Your objective
Please restate the records below verbatim, omitting every image they hold.

(User interface change data)
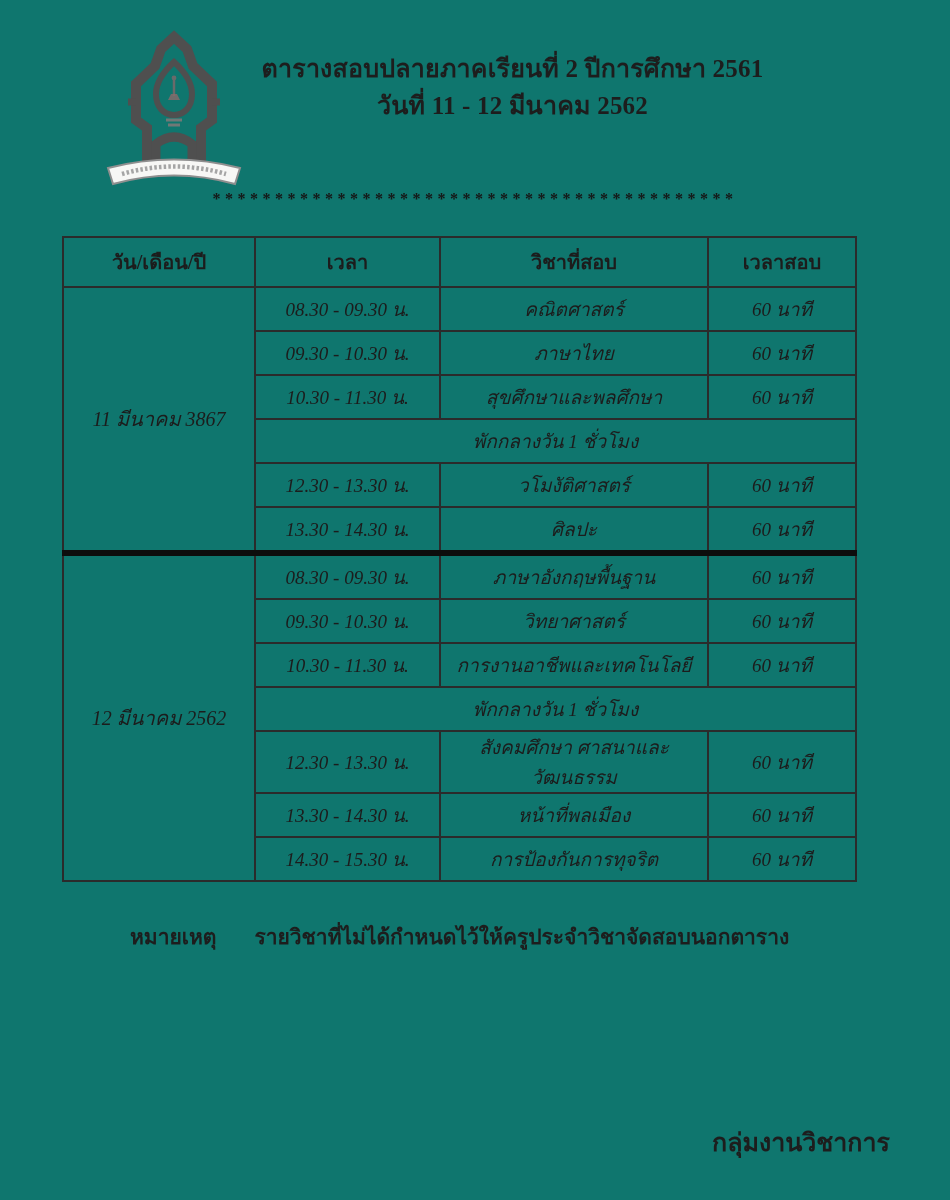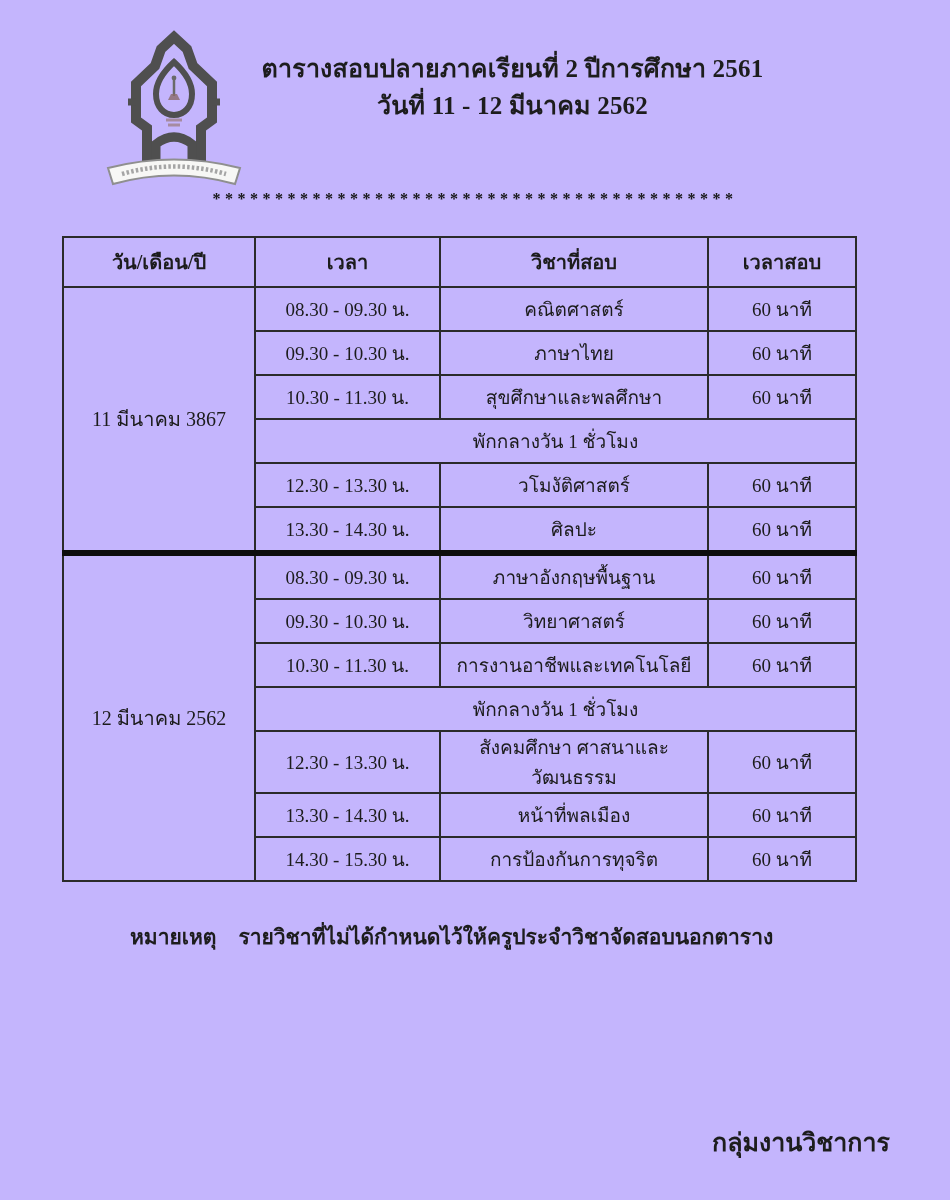--- a/index.html
+++ b/index.html
@@ -7,7 +7,7 @@
     position:relative;
     width:950px;height:1200px;
     margin:0 auto;
-    background:#c4b5fd;
+    background:#0f766e;
     font-family:"Liberation Serif","DejaVu Sans",sans-serif;
     color:#1d1d1d;
     overflow:hidden;

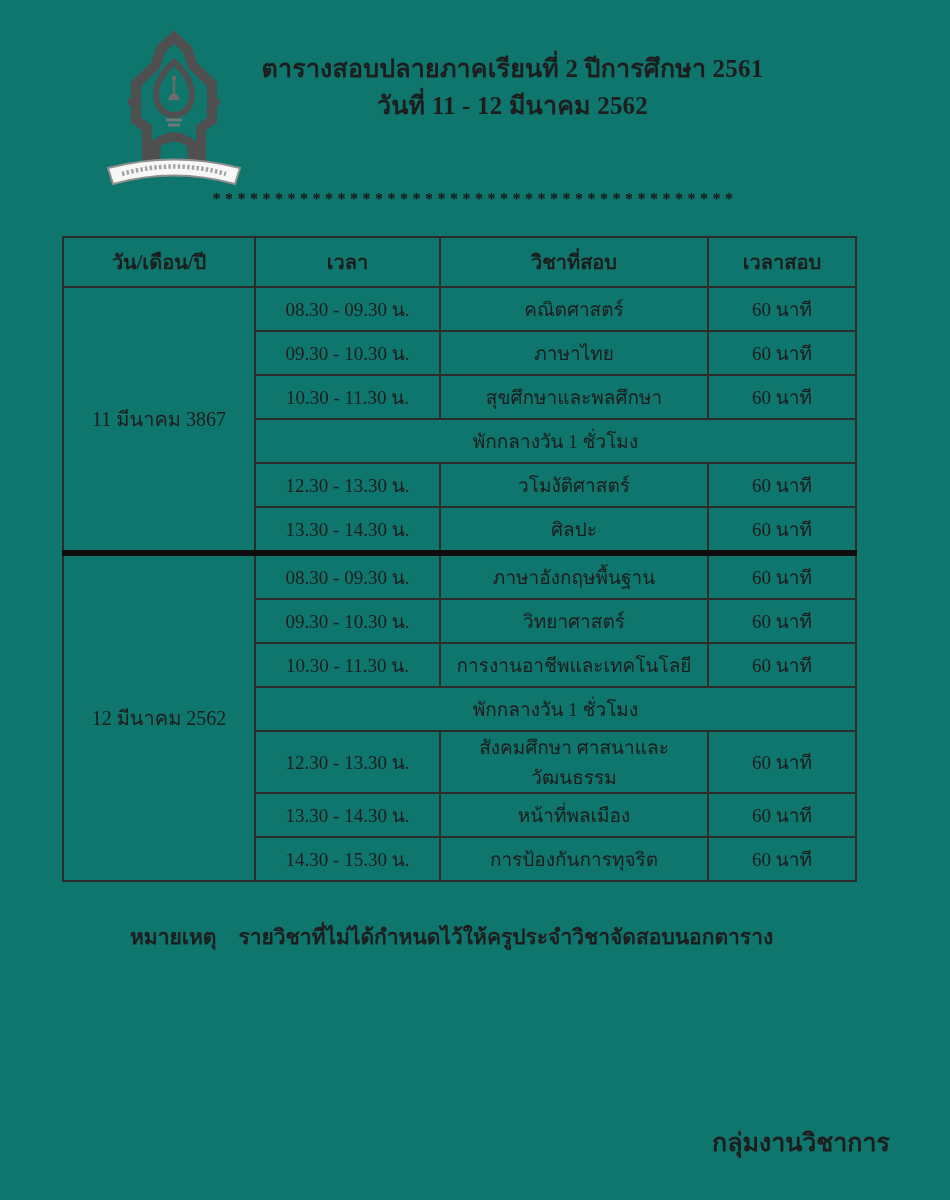--- a/index.html
+++ b/index.html
@@ -36,7 +36,7 @@
     padding:0 4px;overflow:hidden;
   }
   table.exam th{height:48px;font-weight:600;font-size:20px;}
-  table.exam td{height:42px;font-weight:normal;}
+  table.exam td{height:42px;font-weight:normal;font-style:italic;}
   td.date-cell{font-weight:bold;vertical-align:top;padding-top:9px;font-size:20px;}
   td.subject-cell{text-align:left;padding-left:12px;}
   td.break-cell{text-align:center;}

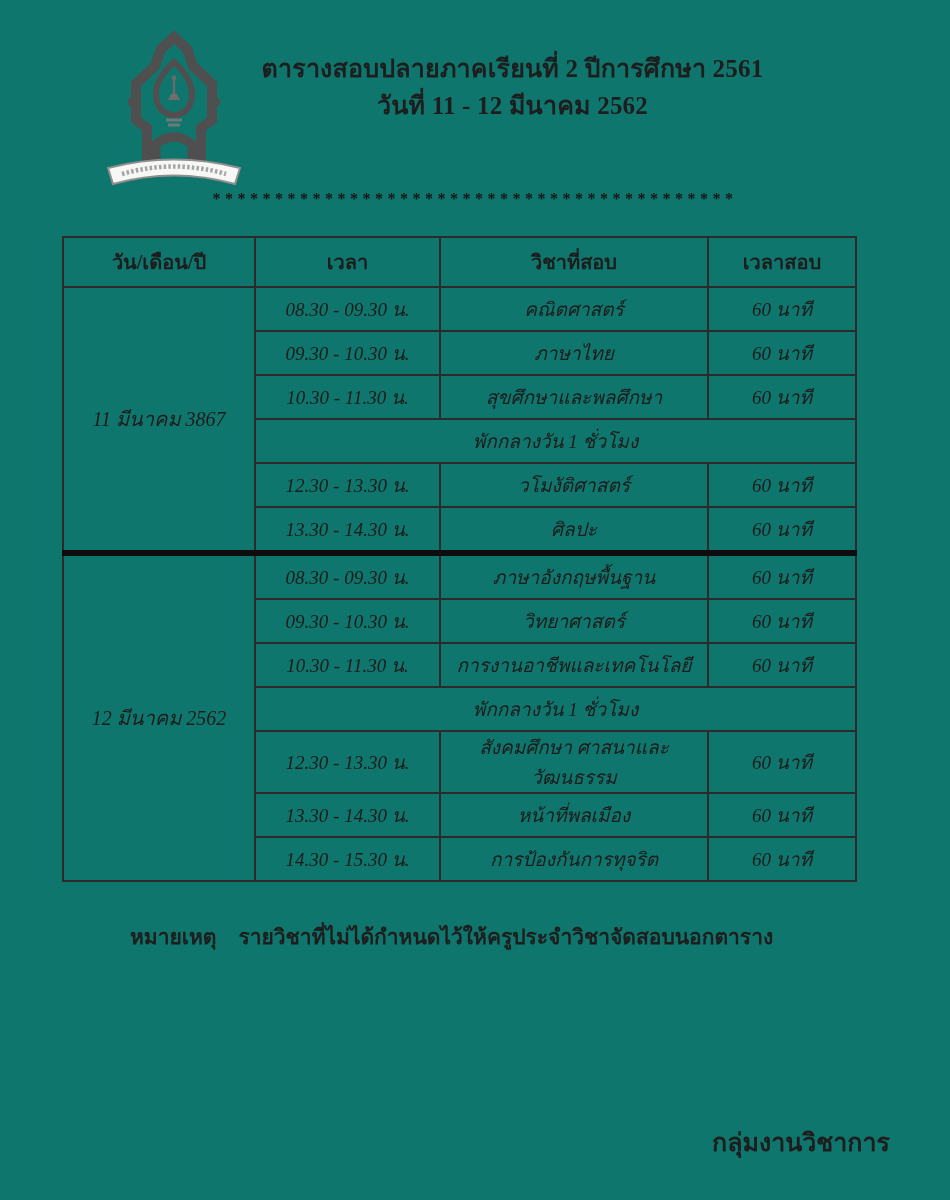--- a/index.html
+++ b/index.html
@@ -46,7 +46,7 @@
     position:absolute;left:130px;top:920px;
     font-size:21px;font-weight:600;white-space:nowrap;
   }
-  .note .note-label{font-weight:bold;margin-right:22px;}
+  .note .note-label{font-weight:bold;margin-right:38px;}
   .footer{
     position:absolute;left:712px;top:1122px;
     font-size:25px;font-weight:600;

Answer
--- a/index.html
+++ b/index.html
@@ -7,7 +7,7 @@
     position:relative;
     width:950px;height:1200px;
     margin:0 auto;
-    background:#c4b5fd;
+    background:#0f766e;
     font-family:"Liberation Serif","DejaVu Sans",sans-serif;
     color:#1d1d1d;
     overflow:hidden;

--- a/index.html
+++ b/index.html
@@ -36,7 +36,7 @@
     padding:0 4px;overflow:hidden;
   }
   table.exam th{height:48px;font-weight:600;font-size:20px;}
-  table.exam td{height:42px;font-weight:normal;}
+  table.exam td{height:42px;font-weight:normal;font-style:italic;}
   td.date-cell{font-weight:bold;vertical-align:top;padding-top:9px;font-size:20px;}
   td.subject-cell{text-align:left;padding-left:12px;}
   td.break-cell{text-align:center;}

--- a/index.html
+++ b/index.html
@@ -46,7 +46,7 @@
     position:absolute;left:130px;top:920px;
     font-size:21px;font-weight:600;white-space:nowrap;
   }
-  .note .note-label{font-weight:bold;margin-right:22px;}
+  .note .note-label{font-weight:bold;margin-right:38px;}
   .footer{
     position:absolute;left:712px;top:1122px;
     font-size:25px;font-weight:600;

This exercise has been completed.